Task to carry out:
In the records below, find the line containing "text: положения ->" and the line containing "text: изомерия ->". Give again exactly those lines and every line between them, omitting the pictures.

Source data:

---------------

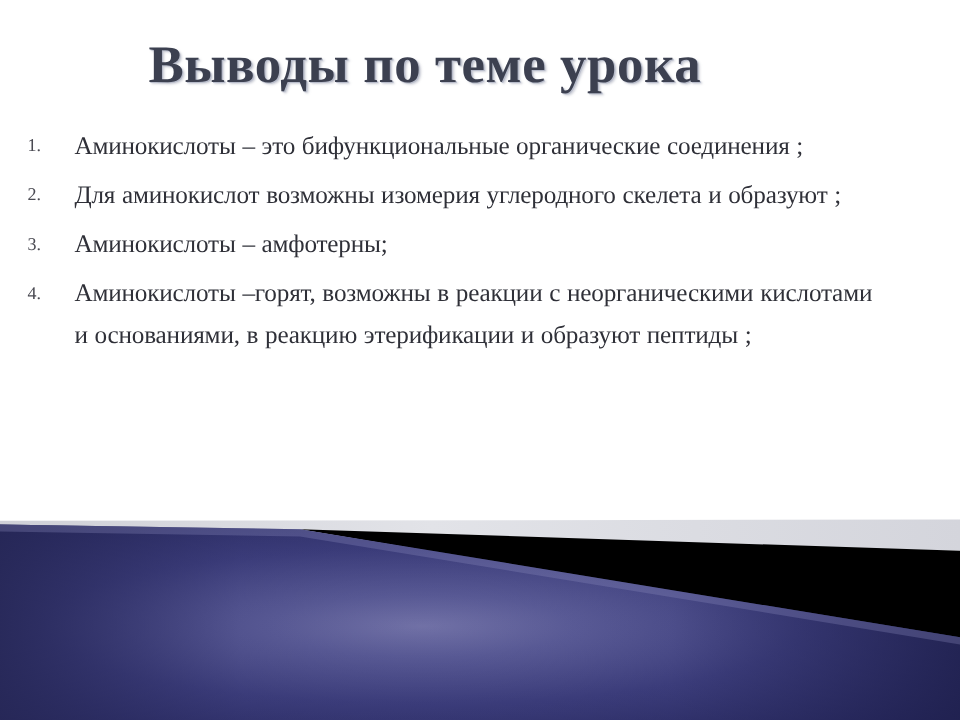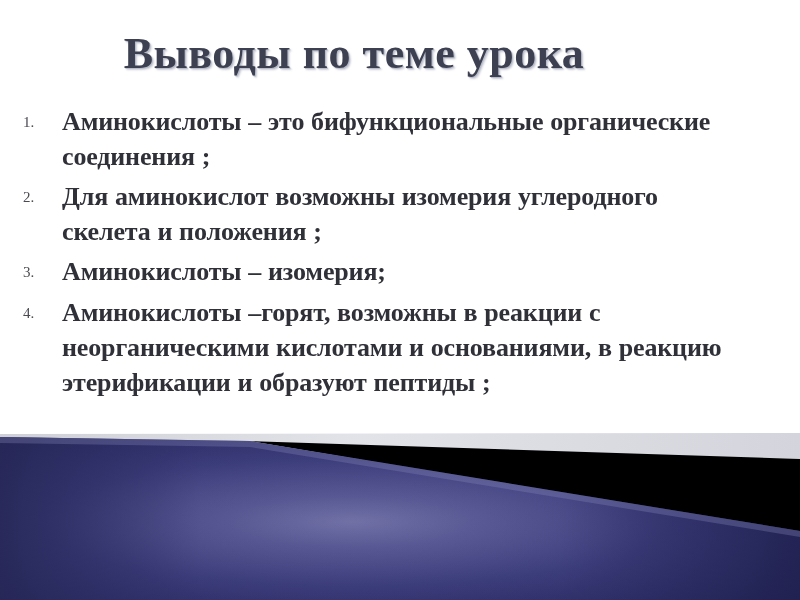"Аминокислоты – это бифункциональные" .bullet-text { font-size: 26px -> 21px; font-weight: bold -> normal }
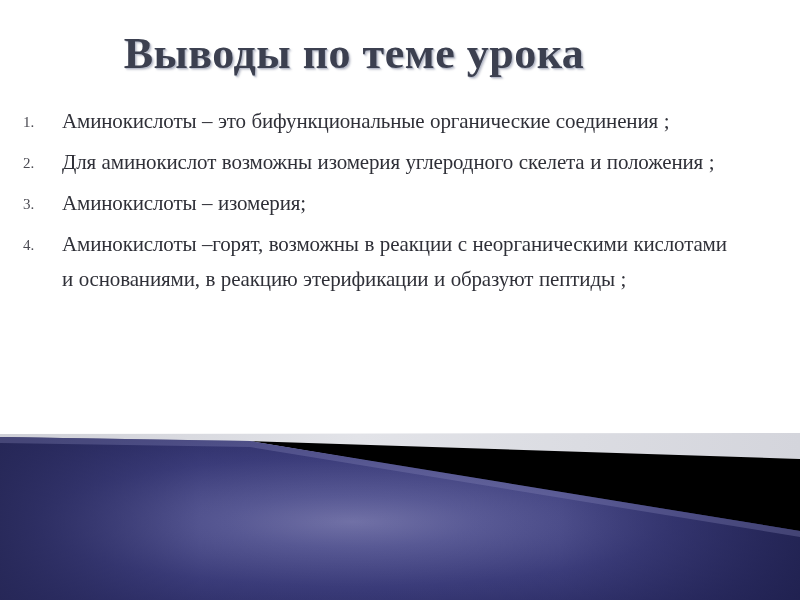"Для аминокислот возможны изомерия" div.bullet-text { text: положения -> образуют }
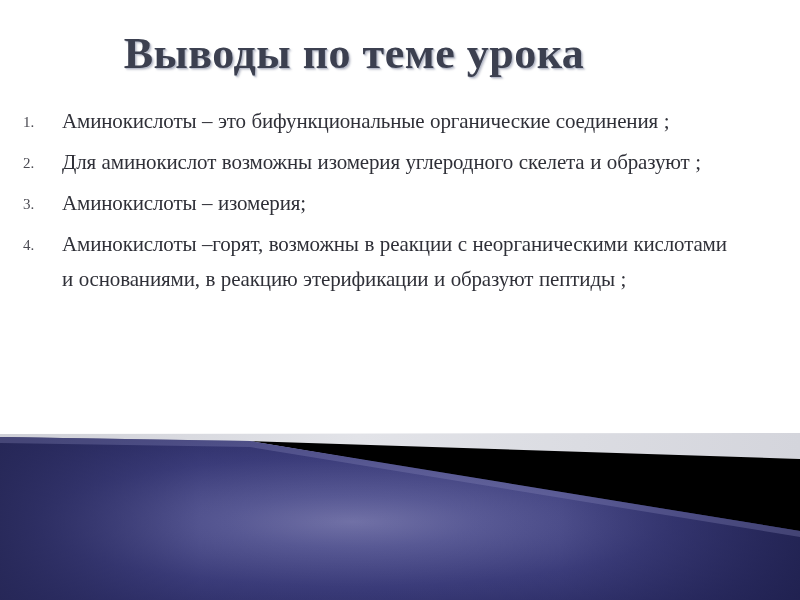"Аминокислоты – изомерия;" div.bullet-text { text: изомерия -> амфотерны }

---------------

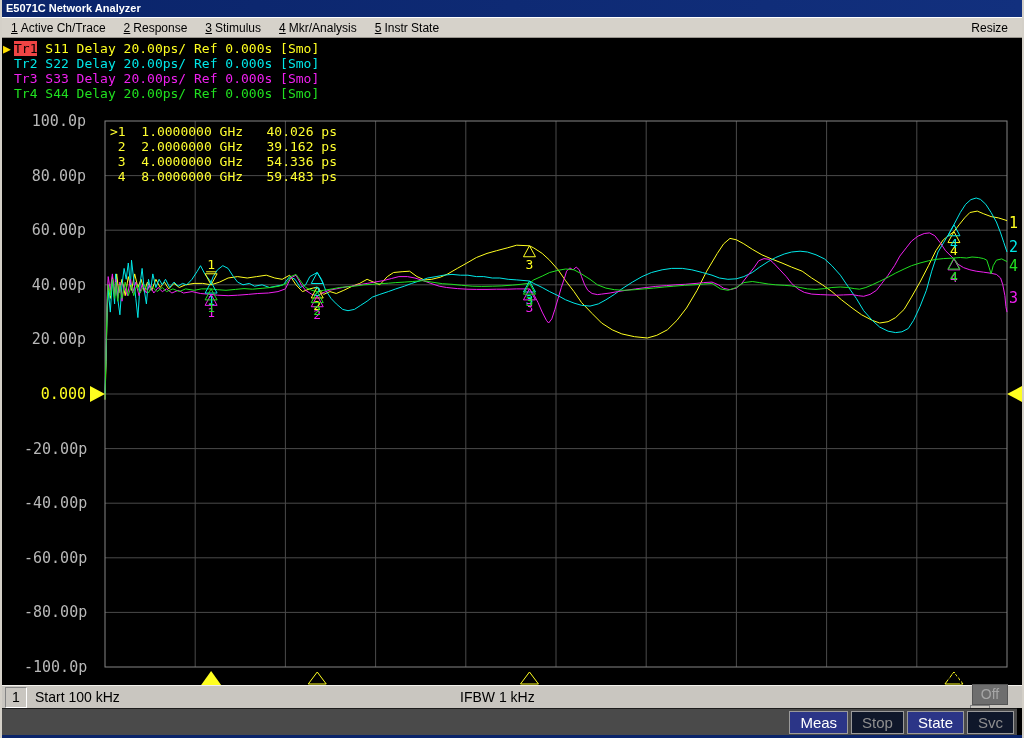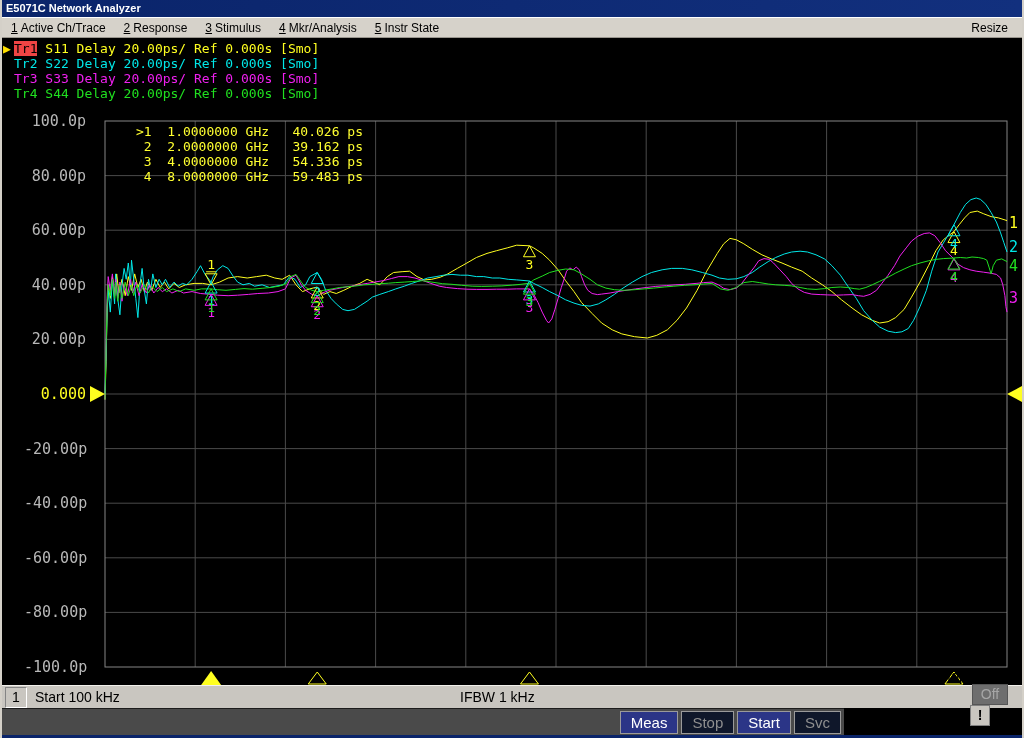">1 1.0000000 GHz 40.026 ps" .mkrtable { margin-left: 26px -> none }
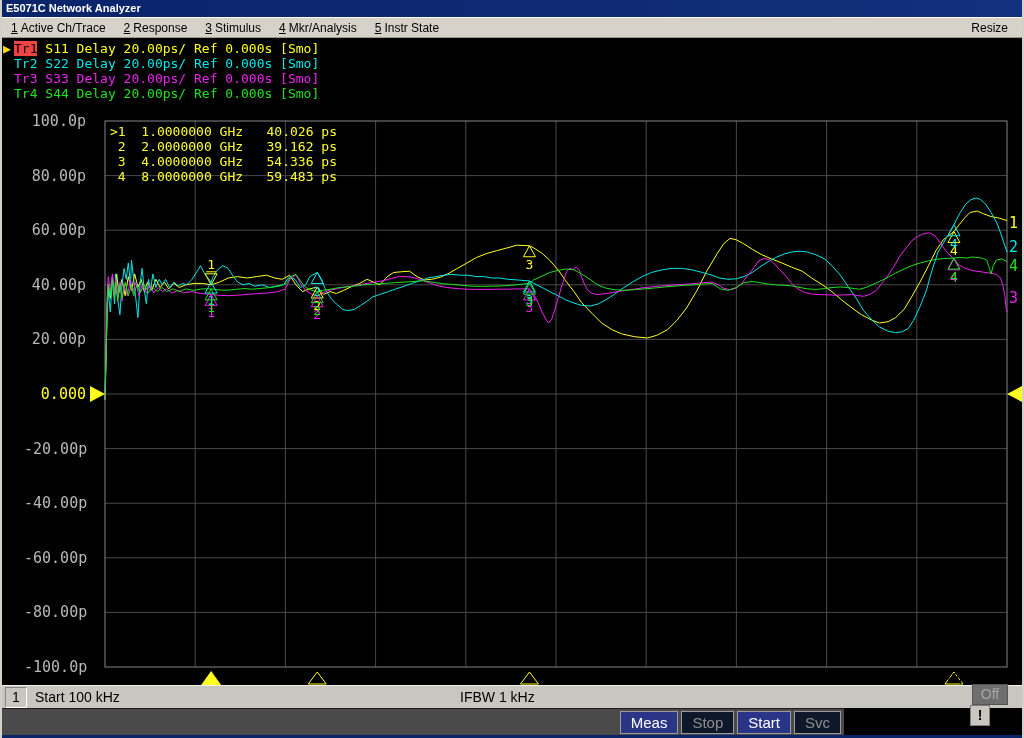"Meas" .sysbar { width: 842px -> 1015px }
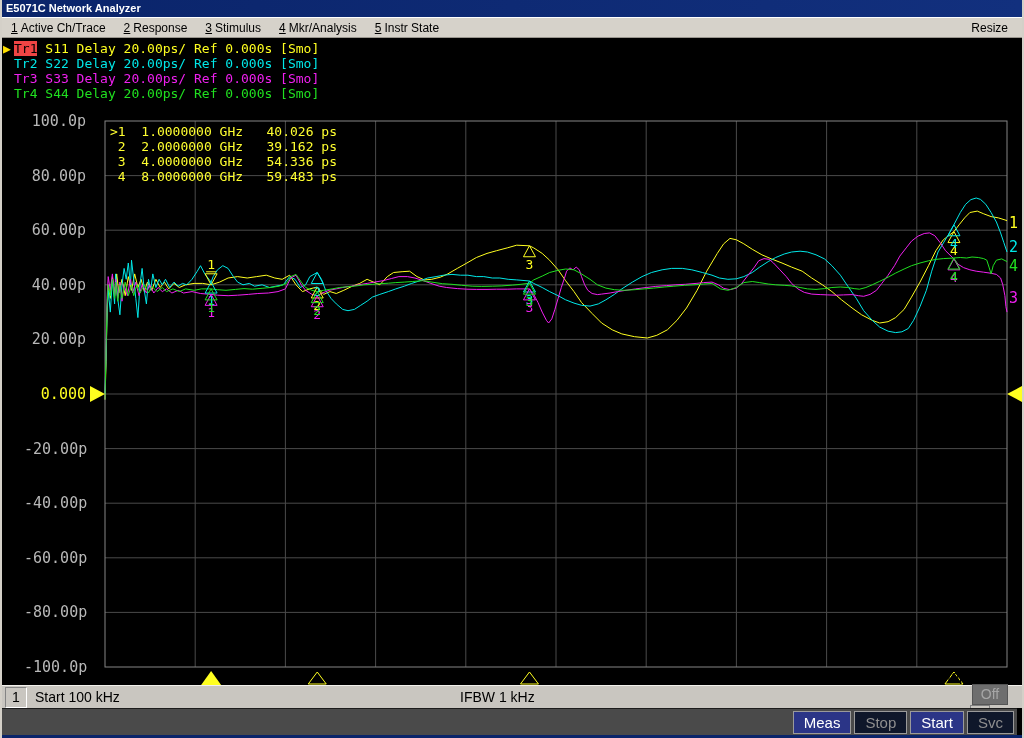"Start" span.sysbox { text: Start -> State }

---------------

Task result:
"Для аминокислот возможны изомерия" div.bullet-text { text: положения -> образуют }
"Аминокислоты – изомерия;" div.bullet-text { text: изомерия -> амфотерны }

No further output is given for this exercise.